NPUs designed to accelerate training are generally configured to accelerate the optimization of new models, which is a highly compute-intensive operation that involves inputting an existing dataset (often labeled or tagged), iterating over the dataset, and then adjusting model parameters, such as weights and biases, in order to improve model performance. Generally, optimizing based on a wrong prediction involves propagating back through the layers of the model and determining gradients to reduce the prediction error.

NPUs designed to accelerate inference are generally configured to operate on complete models. Such NPUs may thus be configured to input a new piece of data and rapidly process this piece of data through an already trained model to generate a model output (e.g., an inference).

In some implementations, the NPU 608 is a part of one or more of the CPU 602, the GPU 604, and/or the DSP 606.

In some examples, the wireless connectivity component 612 may include subcomponents, for example, for third generation (3G) connectivity, fourth generation (4G) connectivity (e.g., Long-Term Evolution (LTE)), fifth generation (5G) connectivity (e.g., New Radio (NR)), Wi-Fi connectivity, Bluetooth connectivity, and other wireless data transmission standards. The wireless connectivity component 612 is further coupled to one or more antennas 614.
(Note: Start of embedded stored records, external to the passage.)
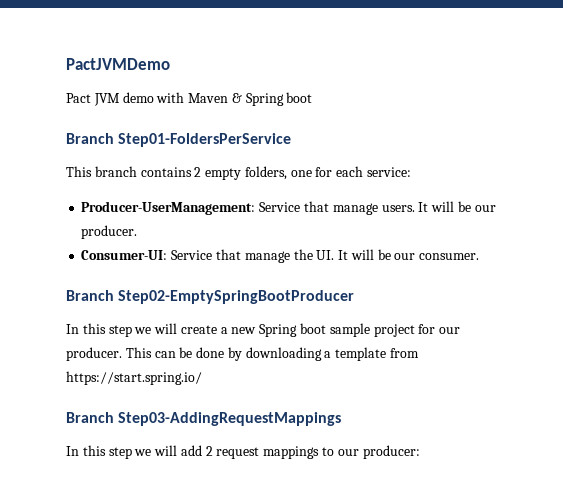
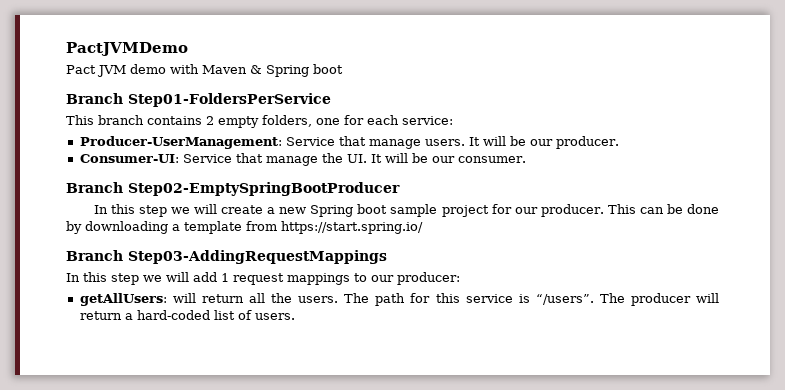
- In this step we will add 2 request mappings to our producer:
+ In this step we will add 1 request mappings to our producer:
+ getAllUsers: will return all the users. The path for this service is “/users”. The producer will return a hard-coded list of users.

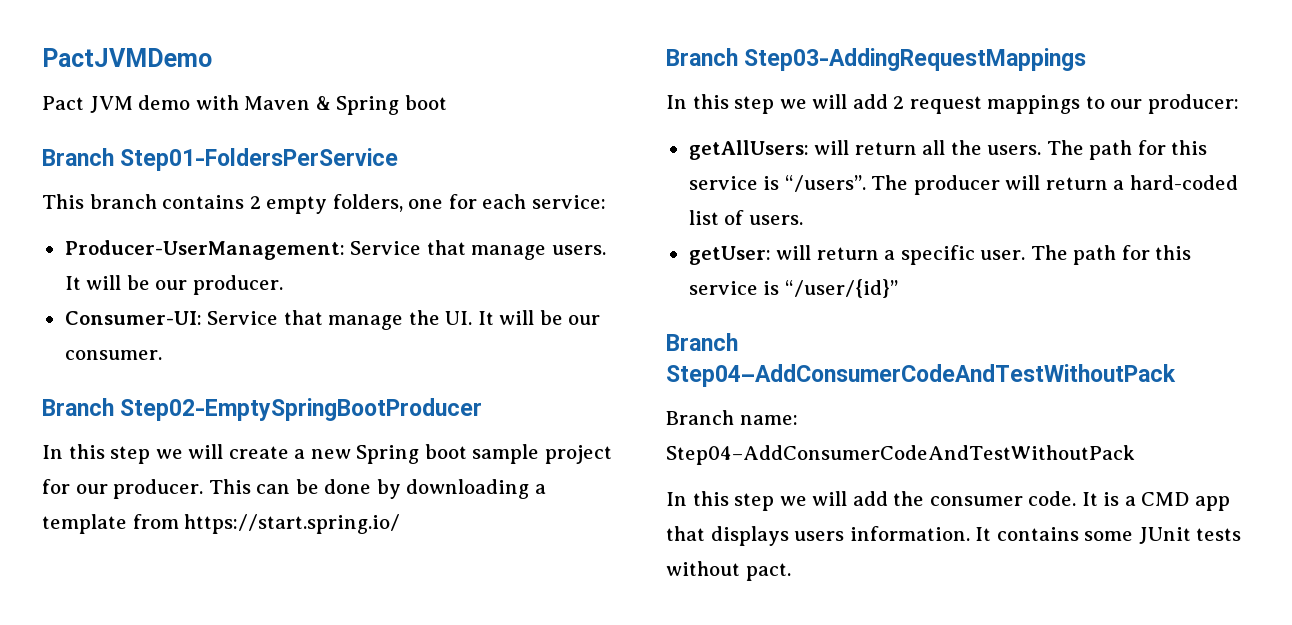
- In this step we will add 1 request mappings to our producer:
+ In this step we will add 2 request mappings to our producer:
+ getUser: will return a specific user. The path for this service is “/user/{id}”
+ Branch Step04–AddConsumerCodeAndTestWithoutPack
+ Branch name: Step04–AddConsumerCodeAndTestWithoutPack
+ In this step we will add the consumer code. It is a CMD app that displays users information. It contains some JUnit tests without pact.

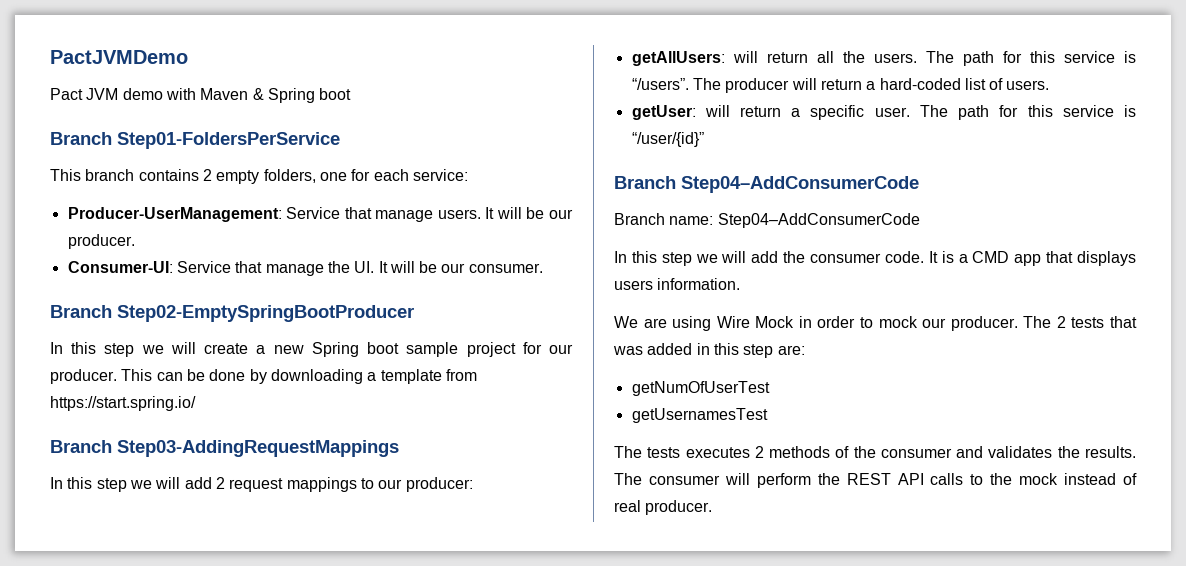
- Branch Step04–AddConsumerCodeAndTestWithoutPack
+ Branch Step04–AddConsumerCode
- Branch name: Step04–AddConsumerCodeAndTestWithoutPack
+ Branch name: Step04–AddConsumerCode
- It is a CMD app that displays users information. It contains some JUnit tests without pact.
+ It is a CMD app that displays users information.
+ We are using Wire Mock in order to mock our producer. The 2 tests that was added in this step are:
+ getNumOfUserTest
+ getUsernamesTest
+ The tests executes 2 methods of the consumer and validates the results. The consumer will perform the REST API calls to the mock instead of real producer.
The processing system 600 may also include one or more sensor processing units 616 associated with any manner of sensor, one or more image signal processors (ISPs) 618 associated with any manner of image sensor, and/or a navigation processor 620, which may include satellite-based positioning system components (e.g., GPS or GLONASS) as well as inertial positioning system components.

The processing system 600 may also include one or more input and/or output devices 622, such as screens, touch-sensitive surfaces (including touch-sensitive displays), physical buttons, speakers, microphones, and the like.

In some examples, one or more of the processors of the processing system 600 may be based on an ARM or RISC-V instruction set.

The processing system 600 also includes a memory 624, which is representative of one or more static and/or dynamic memories, such as a dynamic random access memory, a flash-based static memory, and the like. In this example, the memory 624 includes computer-executable components, which may be executed by one or more of the aforementioned processors of the processing system 600.

In particular, in this example, the memory 624 includes a feature component 624A, a constellation search component 624B, and a filter component 624C. Although not depicted in the illustrated example, the memory 624 may also include other components, such as an inferencing or generation component to manage the generation of output predictions using trained machine learning models, a training component used to train or update the machine learning model(s) and/or constellation sets, and the like. Though depicted as discrete components for conceptual clarity in FIG. 6, the illustrated components (and others not depicted) may be collectively or individually implemented in various aspects.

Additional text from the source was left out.